In dieser Zeit kann man dem Unbehagen vieler aber auch etwas Gutes abgewinnen. So führt es zu weiteren Vorschlägen und neuen Versuchen. Vermutlich stehen wir hier erst am Anfang einer weitreichenden Sprachreform, und in ein paar Jahren werden wir auf Sternchen und Doppelpunkte zurückblicken wie die Luftfahrttechnik auf das Überschallflugzeug. Kein Nonsens, aber auch nicht the answer to everything.

Es lebe die Freiheit

Dieser Artikel ist kein Appell daran, dass wir nun alle privat gendern müssen. Gendern kann man nicht aufzwingen, aber eben auch nicht verbieten. Dieser „Unsinn“, wie ihn einige nennen, existiert, auch wenn man es nicht wahrhaben möchte. Die “Angst”, dass derartiges Schreiben „zum Gesetz“ werden könnte, ist unbegründet. Der einzige Ort, an dem Schreibfehler geahndet werden, sind Bildungseinrichtungen und die freie Wirtschaft.

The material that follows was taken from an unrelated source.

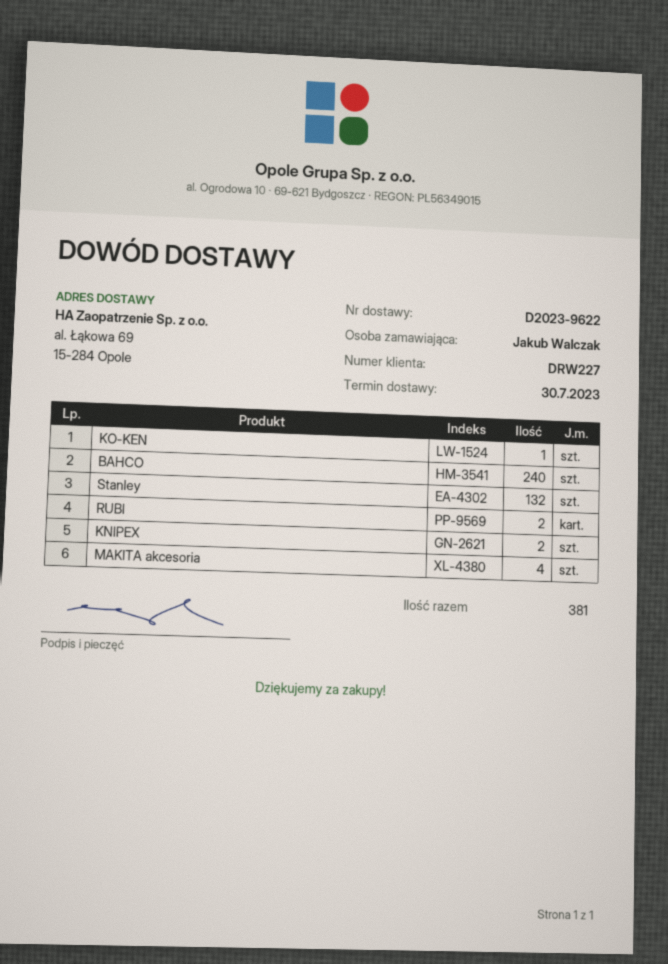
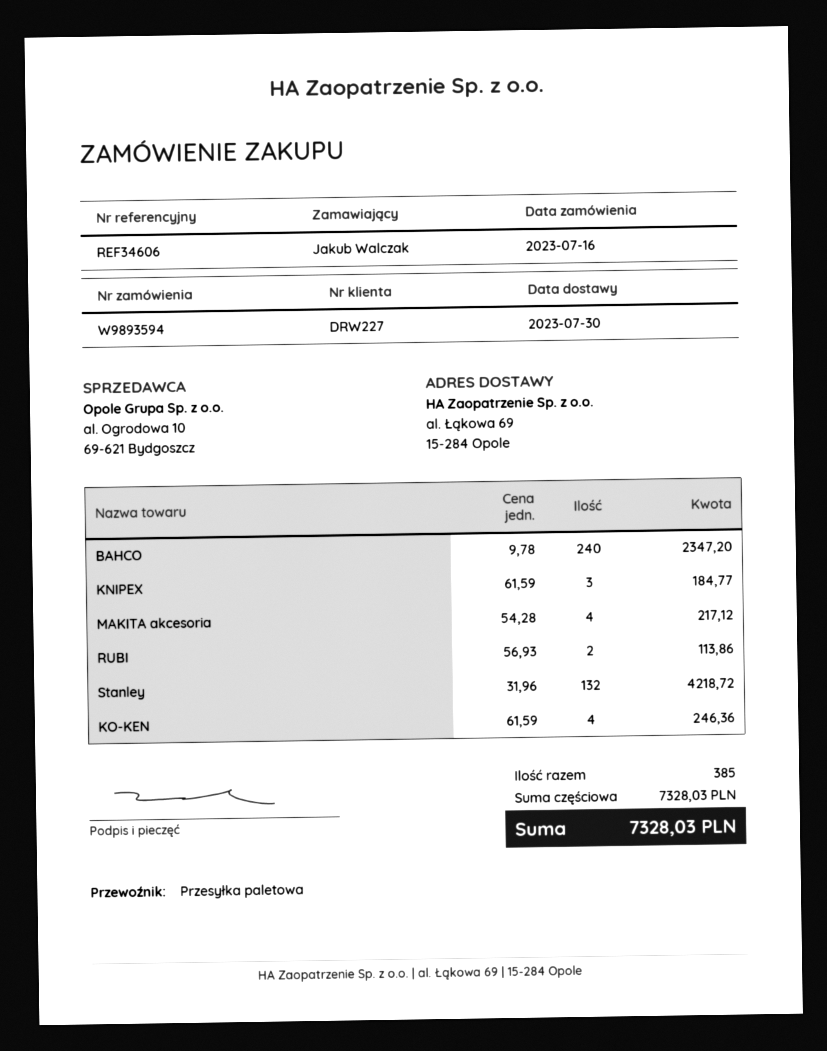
KO-KEN: 1 -> 4
KNIPEX: 2 -> 3
total quantity: 381 -> 385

Während der Rechtschreibreform 1996 wurden korrekte Schreibweisen, im schulischen Kontext, von heute auf morgen zu Fehlern. Das zog Probleme für Schüler:innen, Studenten:innen und Lehrer:innen nach sich. Auf Regeln gänzlich zu verzichten, also das „Schreiben nach Gehör“, stieß auf ähnlichen Protest in der Bevölkerung. Es wäre daher wohl egal, welche Veränderung man an der Sprache vornähme, es wäre generell nicht gerne gesehen. Was durchaus verständlich ist, denn ein ständiger Wandel bedeutet lebenslanges Anpassen. Das gefällt nicht jedem, erst recht nicht den Älteren, wenn sie hören dass ihre Kinder nun diesen „Schwachsinn“ in der Schule lernen. Verhindern lässt sich das nicht, lediglich für einen selbst, durch individuellen Trotz – oder einer generellen Debatte was die Benotung von “Fehlern” angeht.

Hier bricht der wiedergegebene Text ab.